The hills are full of clay—layers of deep purple,
red, green, and black earth that move with the
sun, geologic paintings so beautiful that you feel
them in your chest when you walk
through the belly of their canyons.
—Avi Farber, “Making Kin with Wild Fire"
Markings from Fire is an exhibition of wood-fired ceramics, charcoal drawings, 3-D printed flasks, and a sound installation by multimedia artist and former United States Forest Service firefighter Avi Farber.
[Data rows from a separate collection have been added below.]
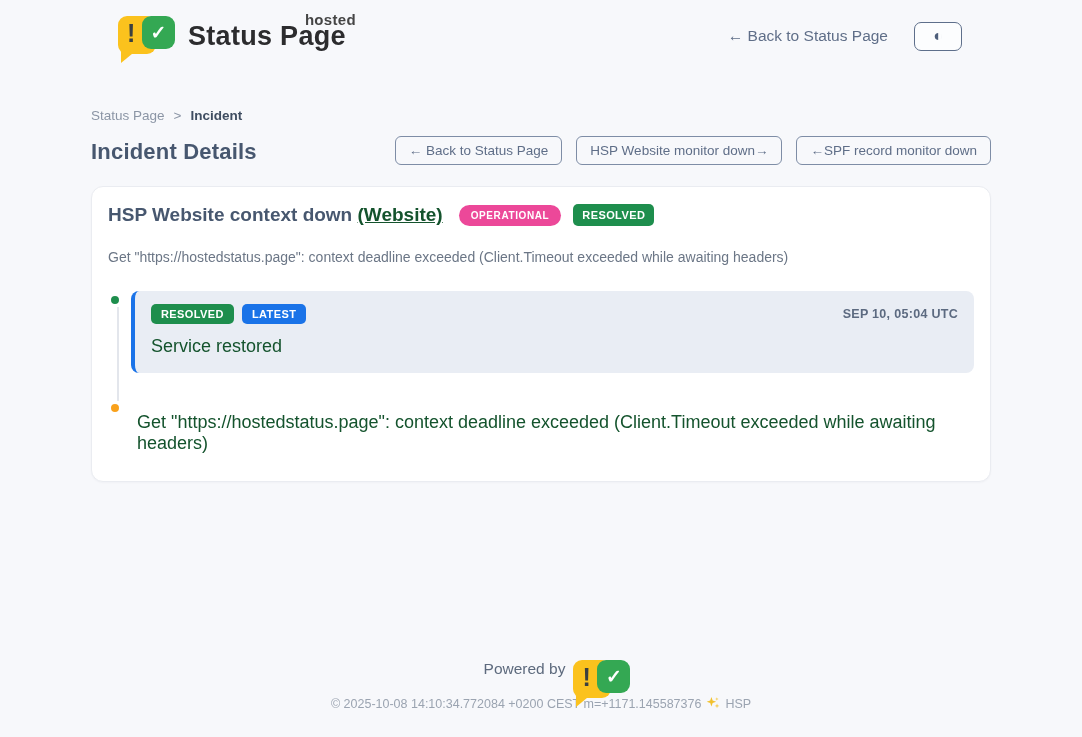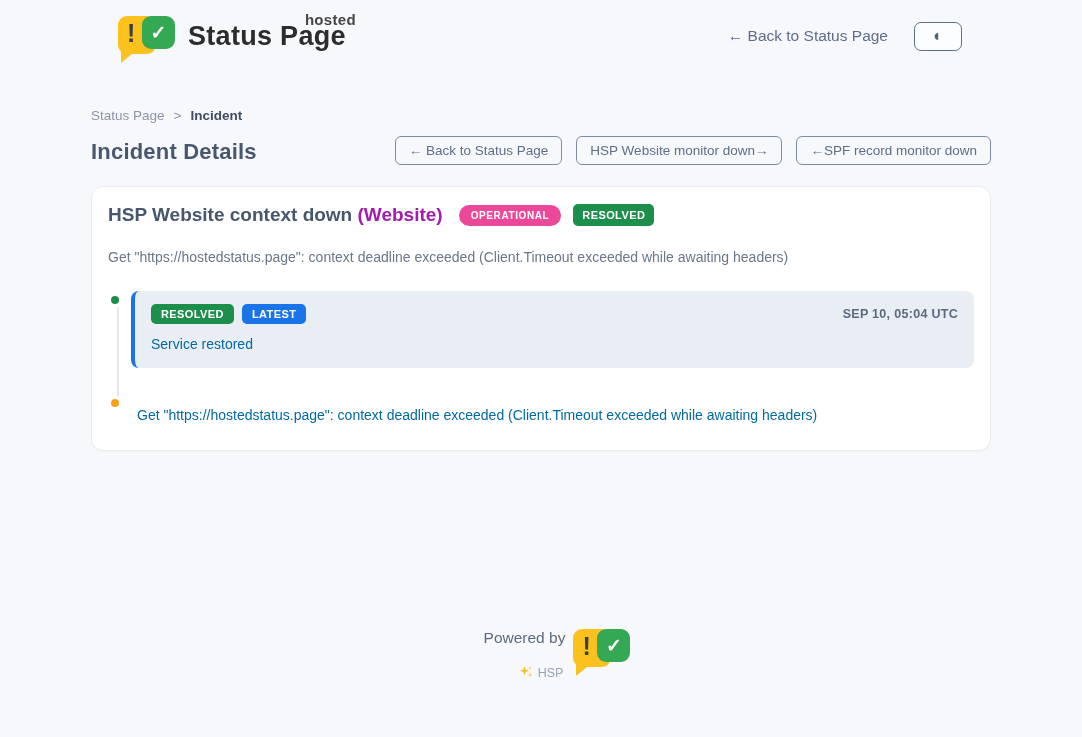"(Website)" h2 .component { color: #a21caf -> #14532d; text-decoration: none -> underline }
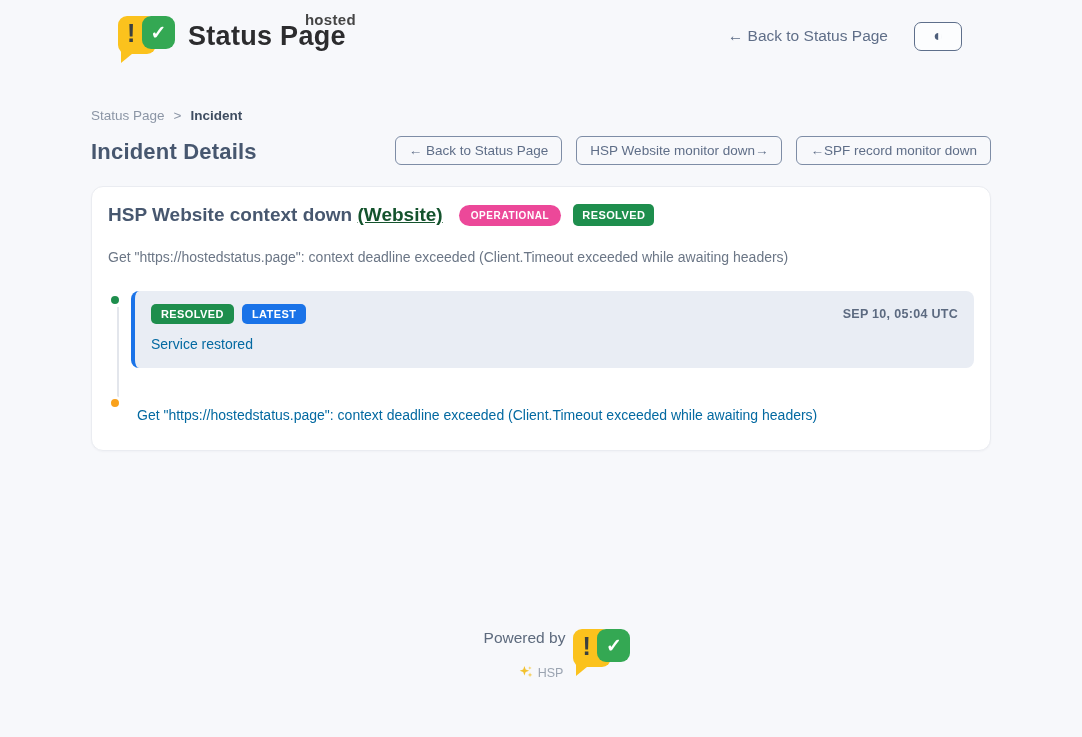"Service restored" .t-msg { color: #0369a1 -> #14532d; font-size: 14px -> 18px }
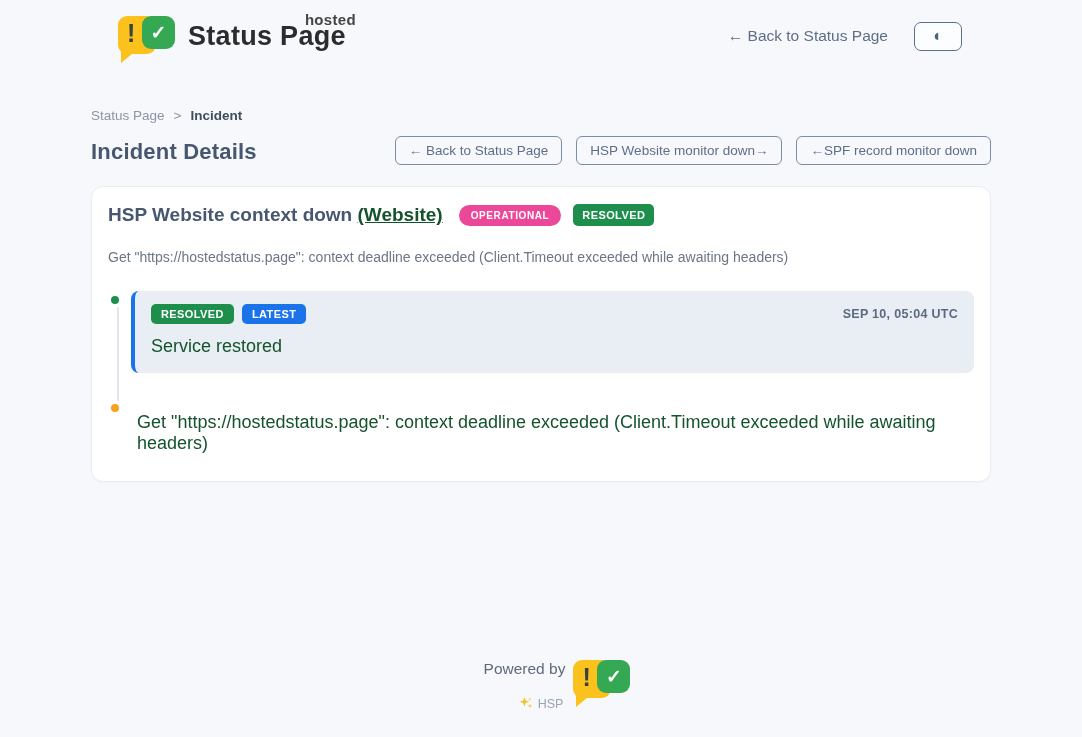"© 2025-10-08 14:10:34.772084 +0200 CEST" span { html: none -> <span>© 2025-10-08 14:10:34.772084 +0200 CEST m=+1171.145587376</span> }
In this exhibition, Farber brings his experience of working in the burn scar of the most devastating fire in New Mexico’s history, the 2022 Calf Canyon/Hermits Peak Fire, and its aftermath, to form & concept to better understand humanity’s role within the natural world. Through ceramic works made from prehistoric minerals, ruins, locally sourced clays, and wood preserved using a burning technique similar to the Japanese practice of shou sugi ban, Farber creates a portrait of fire’s direct and obtuse impacts on public land, private residences, and natural and man-made landscapes. Together, these works invite viewers to reflect on themes of impermanence and existential meaning on various scales of time, from a single human’s experience of a tragic event to Earth’s genesis and its eons of environmental transformation that impact us all and call for deep collective reflection.